# Prom dresses?



## sunrisesunset (Apr 27, 2008)

hi!!! im just wondering does anyone know of any place i can go to look for some inexpensive prom dresses (in general)??? im a sophomore going to a junior prom so my mom doesnt really wanna spend _that_ much since it technically isnt mine, however she still wants me to look great!! 
	

	
	
		
		

		
			





 thannks!


----------



## Beauty Mark (Apr 27, 2008)

Find a nice secondhand store, like a consignment store. 

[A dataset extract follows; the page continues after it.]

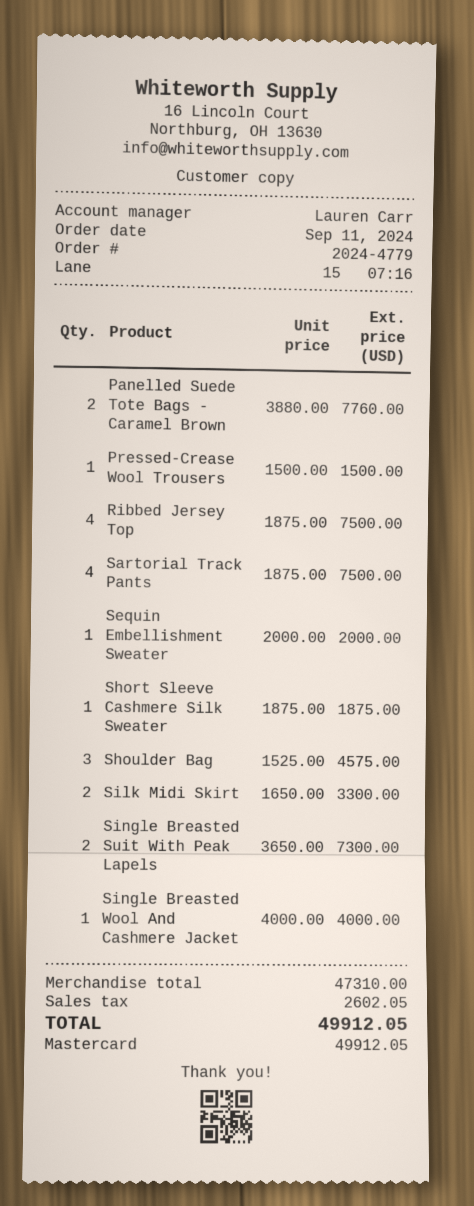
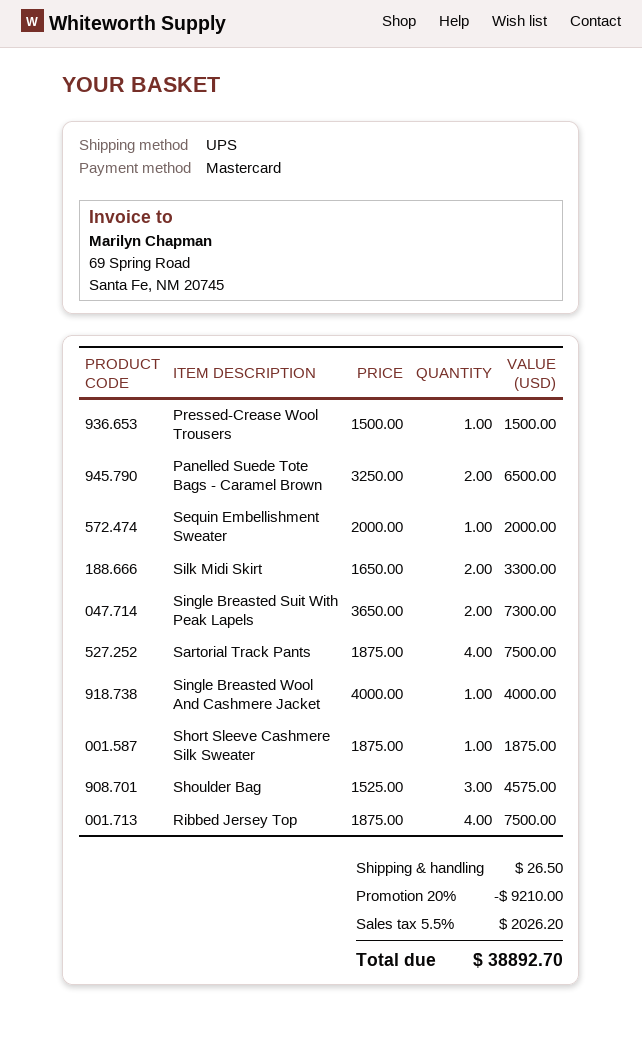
Panelled Suede Tote Bags - Caramel Brown: 2 x 3880.00 = 7760.00 -> 2 x 3250.00 = 6500.00
discount: none -> 20% = 9210.00
shipping: none -> 26.50
tax: 2602.05 -> 2026.20
total: 49912.05 -> 38892.70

Another option is picking out a black dress you love and would wear again, and doing something fun with it, like wearing a cool shawl and making a pretty stash out of a colorful scarf


----------



## Brittni (Apr 27, 2008)

The Deb?


----------



## esmeralda89 (Apr 27, 2008)

gojane.com has pretty inexpensive prom dresses


----------



## darkishstar (Apr 28, 2008)

Macy's clearance racks have lots of pretty dresses starting around $20. 
	

	
	
		
		

		
		
	


	




 I bought a very cheap homecoming dress this way, and I'm sure if it's not as flashy, you can dress it up with a pretty belt or accessories can be your focus and it will still be relatively inexpensive.


----------



## sofabean (Apr 29, 2008)

gojane.com!! my friend ordered her prom dress off that site like a few years back.


----------